Hardware qualification, a must in a cyber strategy

Pierluigi Paganini January 01, 2012

We live in the era of free technology market , devices and appliances of all kinds can be found on a global market without particular problems.

But when you make a purchase of hardware which is the main attribute that influences the final choice?

Obviously price is an essential component that is very heavy on the purchase choice. And what is the technology market where you can buy at a lower price? Obviously, the Far East, in fact, very often we acquire from those nations which frighten us with constant attacks perpetrated by hackers to Western companies. But confident of the technological capabilities of populations such as China how can be sure that the equipment we buy is not harboring some sort of backdoor? Could they allow an easy hack or even worse a planned remote control?

Are we sure regarding the hardware origin? Which are the main problems we can have acquiring hardware in a blind way?
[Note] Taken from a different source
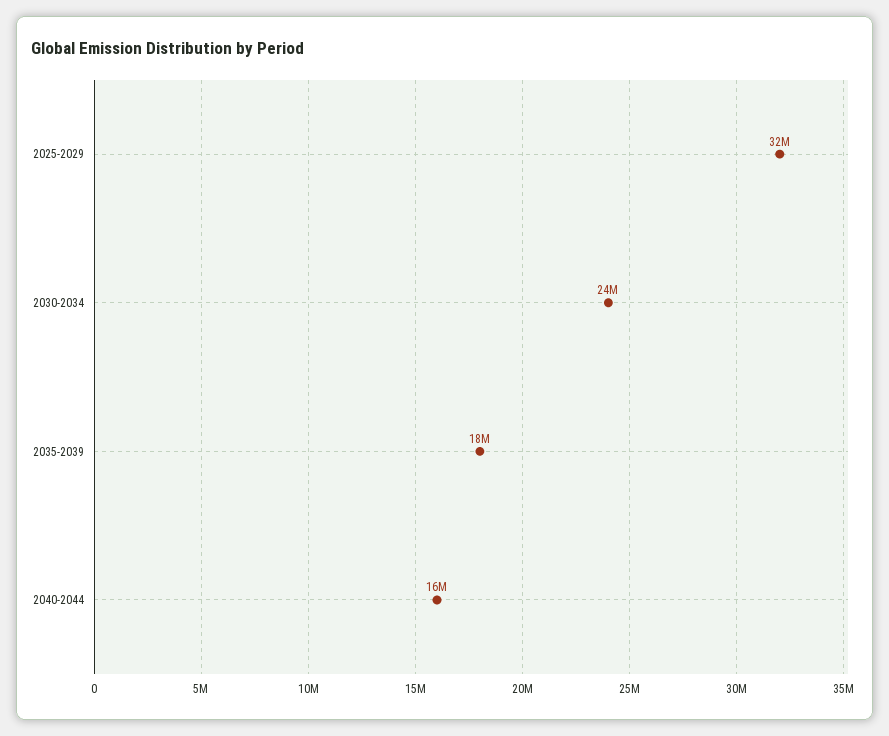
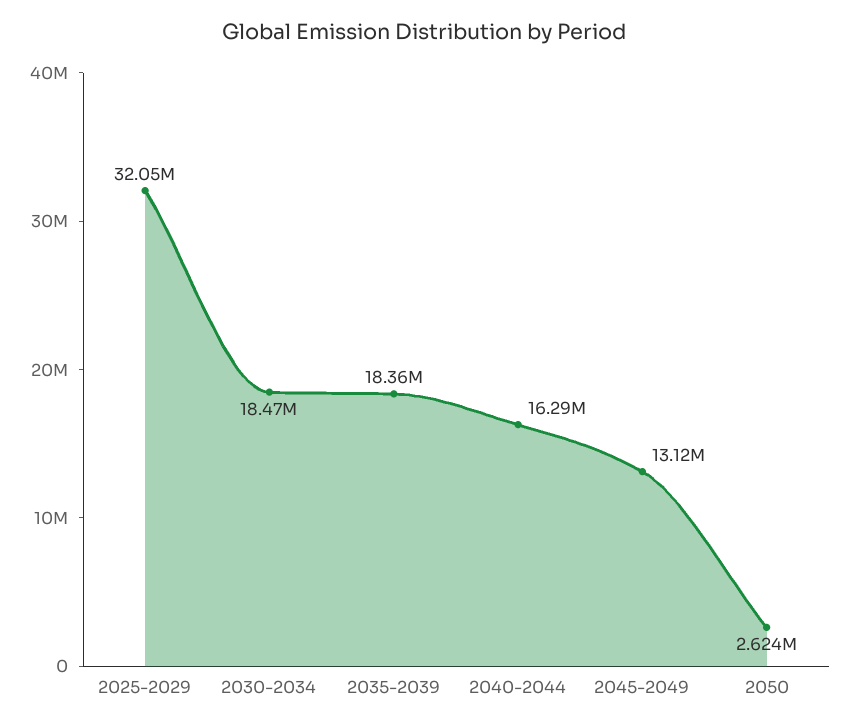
2030-2034: 24000000 -> 18470000
2045-2049: none -> 13120000
2050: none -> 2624000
One of the first consequences of world economic crisis have caused the cutting of budgets in private, public and military sectors encouraging low-cost, off-the-shelf procurement. This has been a dramatic decline in the use of authorized resellers and parts purchased directly from the manufacturer located in Far East. Under the new rules, government contractors were explicitly discouraged from designing systems that required the use of expensive, proprietary electronics or processors that would never be widely produced.

It is strongly advisable perform deep analysis of the hardware we buy also because often they becam part of critical component or infrastructures, but it is not easy to understand and accept that hardware-based security is fundamental.
Too much people consider the world hardware like synonymous of secure and it’s totally wrong.

Which are the main hardware attacks?

  • Fabrication backdoors or malware backdoors. Backdoors aren’t limited to software applications and hardware components but they also affect embedded radio-frequency identification (RFID) chips and memories.
  • Eavesdropping, the possibility to gain access to protected memory without opening the hadware component.
  • Fault Induction, causing the interruption of normal behaviour.
  • Hardware modification tampering with the product with invasive operations. The modification could be hardware but it also can be software with a jailbreak maneuver.
  • Fabrication backdoors, the precence of hidden methods for bypassing normal computer authentication systems.
  • Counterfeit assets of a product that can produce extra operation than the ordinary ones and that have been projected to gain malicious access to the system.

Attacks may target

  • Access control systems (e.g. Authentication token or appliance),
  • Network appliances (e.g. Wireless access points)
  • Industrial control system
  • Surveillance systems
  • Components of communication infrastructures 
But do not overlook the possibility to act at low levels going to affect the work of microcontrollers or microcircuits, fundamental pieces of any electronic device.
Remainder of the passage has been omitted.